Data records
-----
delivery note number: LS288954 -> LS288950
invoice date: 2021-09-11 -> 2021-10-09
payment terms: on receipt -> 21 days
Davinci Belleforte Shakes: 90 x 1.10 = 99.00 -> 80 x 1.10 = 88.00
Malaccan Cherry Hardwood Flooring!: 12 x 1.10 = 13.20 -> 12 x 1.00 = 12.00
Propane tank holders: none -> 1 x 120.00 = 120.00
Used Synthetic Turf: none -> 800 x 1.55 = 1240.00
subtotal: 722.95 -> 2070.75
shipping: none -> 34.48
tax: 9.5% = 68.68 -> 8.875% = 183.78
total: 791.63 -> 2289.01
-----
Among the records above, find each line holding "none" and list it.

THE COMPLETED TASK:
Propane tank holders: none -> 1 x 120.00 = 120.00
Used Synthetic Turf: none -> 800 x 1.55 = 1240.00
shipping: none -> 34.48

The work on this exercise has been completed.